En économie de marché, tout se vend. Surtout les parcelles de pouvoirs que lois et règlements continuent de conférer à l’administration. Une homologation technique, un certificat de conformité, un permis de lotir ou, mieux encore, de construire, un transfert de dossier de carte grise automobile, une estimation tarifaire à la douane, un permis de port d’arme, une licence d’importation de véhicules sans paiement, l’autorisation d’ouvrir une pharmacie… tout se monnaie entre les quatre murs du service concerné.

Appartenir à l’administration en un lieu où se marchande son pouvoir est aussi « valorisant » qu’il est cruellement dégradant d’en faire partie sans avoir rien à y vendre. L’un suscite les égards dus au faiseur de riches et futur nouveau riche lui-même et l’autre la condescendance envers l’éternel fonctionnaire.

Une fois de plus, le fan club de la tchipa est sponsorisé d’en haut. La corruption est l’éternel moteur de la déréglementation qui était censée réduire les interdits pour réduire les dérogations qui les accompagnaient. A l’échelle d’un bateau de sucre importé, c’est un clan du pouvoir de l’État qui va se mettre en branle. I1 a déjà versé sa tchipa bien avant, en distribuant du pouvoir. C’est lui qui a fait les nominations aux postes dont il a besoin. Il a offert des situations. Si un échelon lui échappe, appartient à un autre clan du même pouvoir, du même État, on s’arrangera. Services mutuels.

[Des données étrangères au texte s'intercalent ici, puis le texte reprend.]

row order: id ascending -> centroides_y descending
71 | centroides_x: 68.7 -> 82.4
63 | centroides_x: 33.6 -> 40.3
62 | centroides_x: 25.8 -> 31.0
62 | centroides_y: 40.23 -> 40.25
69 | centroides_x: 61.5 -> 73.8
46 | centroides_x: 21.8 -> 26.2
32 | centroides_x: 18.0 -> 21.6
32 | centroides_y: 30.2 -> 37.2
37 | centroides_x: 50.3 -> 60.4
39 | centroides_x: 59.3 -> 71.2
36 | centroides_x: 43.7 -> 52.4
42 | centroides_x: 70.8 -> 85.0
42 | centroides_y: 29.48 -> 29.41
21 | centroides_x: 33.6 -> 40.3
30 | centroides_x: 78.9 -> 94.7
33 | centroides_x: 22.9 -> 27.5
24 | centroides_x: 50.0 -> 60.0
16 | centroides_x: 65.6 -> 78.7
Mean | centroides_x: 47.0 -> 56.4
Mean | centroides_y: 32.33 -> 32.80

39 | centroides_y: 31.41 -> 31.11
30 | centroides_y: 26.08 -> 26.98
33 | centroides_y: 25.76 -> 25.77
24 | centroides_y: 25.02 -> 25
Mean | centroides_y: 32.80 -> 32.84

En 1992, l’an premier de la guerre, le gouvernement du populiste Belaid Abdeslam avait fait de la lutte contre la corruption une priorité équivalente à la lutte contre le terrorisme. Les deux facettes d’une même politique, car l’insurrection armée se nourrissait, disait-il, du sentiment d’injustice devant autant de richesses détournées impunément. Six ans plus tard, plus personne dans la classe politique ne parle plus de corruption. Il y a pourtant plus de 2 000 cadres d’entreprises publiques dans les prisons depuis 1995. Mais, une fois sur deux, ils paient plus pour des luttes entre groupes d’intérêts que pour abus de biens sociaux. C’est le cas de Sider, cette grande firme publique dont le staff de direction purge une lourde peine de prison… en réalité pour avoir continué à importer une grande quantité de fer àbéton à bon marché. La concurrence du secteur privé, excédée, avait le bras long. Un bras qui part en fait du sommet de l’État.

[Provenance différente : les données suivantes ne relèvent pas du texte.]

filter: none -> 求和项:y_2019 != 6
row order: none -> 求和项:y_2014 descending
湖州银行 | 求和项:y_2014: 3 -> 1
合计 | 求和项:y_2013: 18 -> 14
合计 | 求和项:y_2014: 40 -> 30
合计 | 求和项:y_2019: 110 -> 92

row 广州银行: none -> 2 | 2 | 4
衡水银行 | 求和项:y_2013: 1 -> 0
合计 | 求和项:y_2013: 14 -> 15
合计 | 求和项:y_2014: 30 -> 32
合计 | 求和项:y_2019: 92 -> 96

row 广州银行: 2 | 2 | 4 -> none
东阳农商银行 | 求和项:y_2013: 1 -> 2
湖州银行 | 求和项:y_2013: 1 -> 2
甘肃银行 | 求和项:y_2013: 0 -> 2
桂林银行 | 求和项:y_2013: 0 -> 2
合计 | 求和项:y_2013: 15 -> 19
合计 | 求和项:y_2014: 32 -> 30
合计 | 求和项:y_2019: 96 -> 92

L’opinion a supporté les années de feu comme une malédiction: «Tente de faire rendre gorge aux nantis mal enrichis et voilà ce qui t’arrivera. » L’aspiration à la paix et à la stabilité a tout écrasé de sa pesanteur; les voleurs n’ont tout de même pas brûlé de bébés. Même Hachani, le numéro trois du FIS, rappelle que l’islam dit: « Mieux vaut un État impie que pas d’État du tout. » Dans la même phrase, le peuple algérien a mis « prédateur » à la place d’« impie ». Il a amnistié les corrompus inventeurs de la tchipa, un peu pour utiliser la marque pourtant déposée, beaucoup pour les inviter à cesser le feu, à chercher à leur tour qui amnistier. Pour que reprenne la vie.